══ Supplied material ══

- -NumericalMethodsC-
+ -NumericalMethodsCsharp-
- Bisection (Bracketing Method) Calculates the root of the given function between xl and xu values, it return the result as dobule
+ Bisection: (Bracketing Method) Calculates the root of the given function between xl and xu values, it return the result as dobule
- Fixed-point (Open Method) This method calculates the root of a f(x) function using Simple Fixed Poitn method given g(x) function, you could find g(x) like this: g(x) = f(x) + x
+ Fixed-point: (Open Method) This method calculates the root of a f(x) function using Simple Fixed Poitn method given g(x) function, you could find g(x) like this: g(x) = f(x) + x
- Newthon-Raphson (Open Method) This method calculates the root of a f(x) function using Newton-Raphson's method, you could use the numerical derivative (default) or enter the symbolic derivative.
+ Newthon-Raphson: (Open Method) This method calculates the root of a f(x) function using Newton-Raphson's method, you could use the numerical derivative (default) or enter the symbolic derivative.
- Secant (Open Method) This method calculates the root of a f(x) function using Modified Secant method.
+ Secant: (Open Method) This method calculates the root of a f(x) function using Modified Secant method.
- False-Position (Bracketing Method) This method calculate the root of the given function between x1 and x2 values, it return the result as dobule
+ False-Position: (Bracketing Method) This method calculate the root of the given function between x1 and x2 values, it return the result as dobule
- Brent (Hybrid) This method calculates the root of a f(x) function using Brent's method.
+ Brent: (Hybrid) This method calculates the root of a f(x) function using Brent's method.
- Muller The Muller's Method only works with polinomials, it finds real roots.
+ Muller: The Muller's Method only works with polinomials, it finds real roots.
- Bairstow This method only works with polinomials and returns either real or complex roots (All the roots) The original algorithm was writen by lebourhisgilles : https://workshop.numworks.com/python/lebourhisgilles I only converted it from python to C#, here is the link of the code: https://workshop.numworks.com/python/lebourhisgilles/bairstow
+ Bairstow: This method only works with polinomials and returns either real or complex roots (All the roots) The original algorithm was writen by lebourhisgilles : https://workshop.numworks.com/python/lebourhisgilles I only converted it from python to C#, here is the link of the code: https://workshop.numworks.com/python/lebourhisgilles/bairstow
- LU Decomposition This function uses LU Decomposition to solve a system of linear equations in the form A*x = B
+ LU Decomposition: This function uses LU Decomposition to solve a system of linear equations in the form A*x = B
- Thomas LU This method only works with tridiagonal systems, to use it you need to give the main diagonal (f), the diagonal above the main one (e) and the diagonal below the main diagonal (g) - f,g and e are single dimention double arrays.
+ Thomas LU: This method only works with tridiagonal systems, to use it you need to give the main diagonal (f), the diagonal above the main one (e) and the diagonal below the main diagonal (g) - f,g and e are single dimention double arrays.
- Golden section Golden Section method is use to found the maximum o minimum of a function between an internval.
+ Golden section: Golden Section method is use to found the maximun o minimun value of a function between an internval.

═══

◆ Required action ◆
Exactly reproduce all of the entries.

◆ Response to this task ◆
- -NumericalMethodsC-
+ -NumericalMethodsCsharp-
- Bisection (Bracketing Method) Calculates the root of the given function between xl and xu values, it return the result as dobule
+ Bisection: (Bracketing Method) Calculates the root of the given function between xl and xu values, it return the result as dobule
- Fixed-point (Open Method) This method calculates the root of a f(x) function using Simple Fixed Poitn method given g(x) function, you could find g(x) like this: g(x) = f(x) + x
+ Fixed-point: (Open Method) This method calculates the root of a f(x) function using Simple Fixed Poitn method given g(x) function, you could find g(x) like this: g(x) = f(x) + x
- Newthon-Raphson (Open Method) This method calculates the root of a f(x) function using Newton-Raphson's method, you could use the numerical derivative (default) or enter the symbolic derivative.
+ Newthon-Raphson: (Open Method) This method calculates the root of a f(x) function using Newton-Raphson's method, you could use the numerical derivative (default) or enter the symbolic derivative.
- Secant (Open Method) This method calculates the root of a f(x) function using Modified Secant method.
+ Secant: (Open Method) This method calculates the root of a f(x) function using Modified Secant method.
- False-Position (Bracketing Method) This method calculate the root of the given function between x1 and x2 values, it return the result as dobule
+ False-Position: (Bracketing Method) This method calculate the root of the given function between x1 and x2 values, it return the result as dobule
- Brent (Hybrid) This method calculates the root of a f(x) function using Brent's method.
+ Brent: (Hybrid) This method calculates the root of a f(x) function using Brent's method.
- Muller The Muller's Method only works with polinomials, it finds real roots.
+ Muller: The Muller's Method only works with polinomials, it finds real roots.
- Bairstow This method only works with polinomials and returns either real or complex roots (All the roots) The original algorithm was writen by lebourhisgilles : https://workshop.numworks.com/python/lebourhisgilles I only converted it from python to C#, here is the link of the code: https://workshop.numworks.com/python/lebourhisgilles/bairstow
+ Bairstow: This method only works with polinomials and returns either real or complex roots (All the roots) The original algorithm was writen by lebourhisgilles : https://workshop.numworks.com/python/lebourhisgilles I only converted it from python to C#, here is the link of the code: https://workshop.numworks.com/python/lebourhisgilles/bairstow
- LU Decomposition This function uses LU Decomposition to solve a system of linear equations in the form A*x = B
+ LU Decomposition: This function uses LU Decomposition to solve a system of linear equations in the form A*x = B
- Thomas LU This method only works with tridiagonal systems, to use it you need to give the main diagonal (f), the diagonal above the main one (e) and the diagonal below the main diagonal (g) - f,g and e are single dimention double arrays.
+ Thomas LU: This method only works with tridiagonal systems, to use it you need to give the main diagonal (f), the diagonal above the main one (e) and the diagonal below the main diagonal (g) - f,g and e are single dimention double arrays.
- Golden section Golden Section method is use to found the maximum o minimum of a function between an internval.
+ Golden section: Golden Section method is use to found the maximun o minimun value of a function between an internval.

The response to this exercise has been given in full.